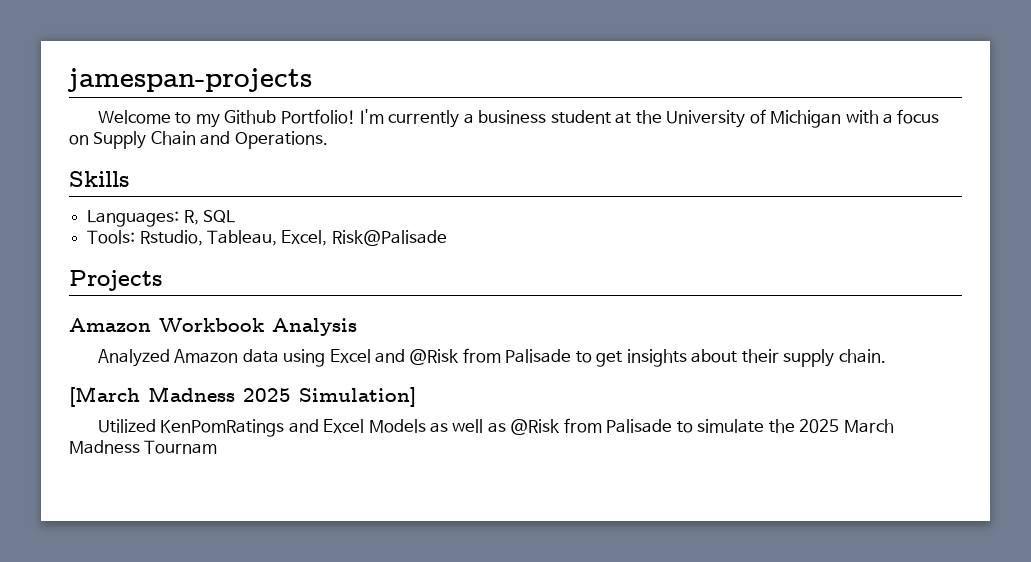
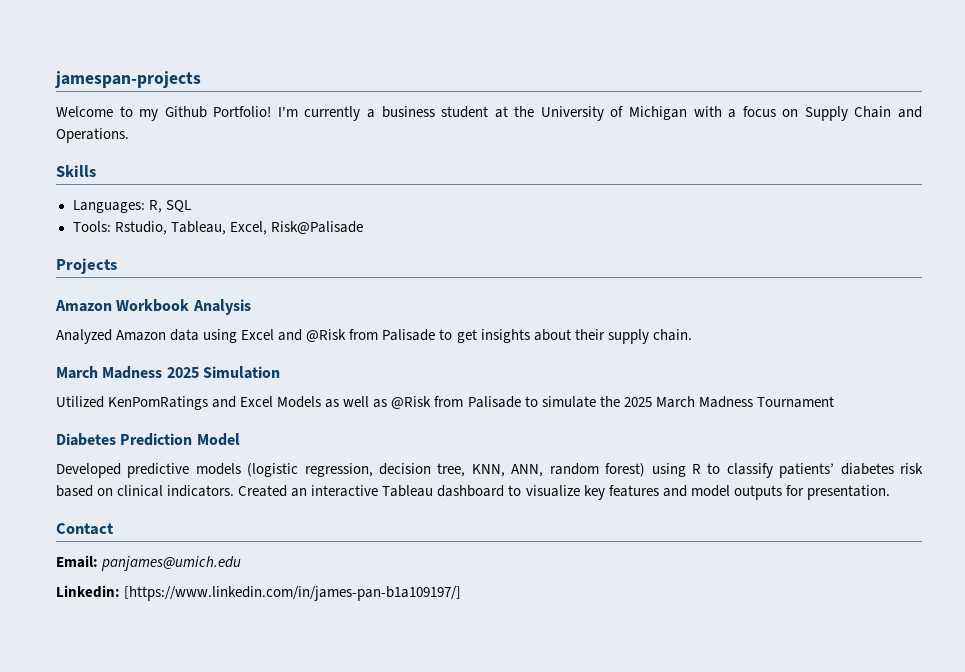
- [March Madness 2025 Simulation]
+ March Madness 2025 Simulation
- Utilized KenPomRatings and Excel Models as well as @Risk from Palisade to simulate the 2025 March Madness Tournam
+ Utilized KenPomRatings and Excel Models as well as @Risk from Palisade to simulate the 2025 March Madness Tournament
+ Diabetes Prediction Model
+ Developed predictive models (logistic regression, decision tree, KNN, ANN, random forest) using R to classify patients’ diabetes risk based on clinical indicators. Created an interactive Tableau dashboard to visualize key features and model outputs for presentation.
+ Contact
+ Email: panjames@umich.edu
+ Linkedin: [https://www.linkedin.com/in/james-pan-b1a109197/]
◆ ◆ ◆
▶ **YOUR INSTRUCTIONS**: Copy the listing character for character, pictures omitted.

▶ **ANSWER TO THIS PROBLEM**:
- [March Madness 2025 Simulation]
+ March Madness 2025 Simulation
- Utilized KenPomRatings and Excel Models as well as @Risk from Palisade to simulate the 2025 March Madness Tournam
+ Utilized KenPomRatings and Excel Models as well as @Risk from Palisade to simulate the 2025 March Madness Tournament
+ Diabetes Prediction Model
+ Developed predictive models (logistic regression, decision tree, KNN, ANN, random forest) using R to classify patients’ diabetes risk based on clinical indicators. Created an interactive Tableau dashboard to visualize key features and model outputs for presentation.
+ Contact
+ Email: panjames@umich.edu
+ Linkedin: [https://www.linkedin.com/in/james-pan-b1a109197/]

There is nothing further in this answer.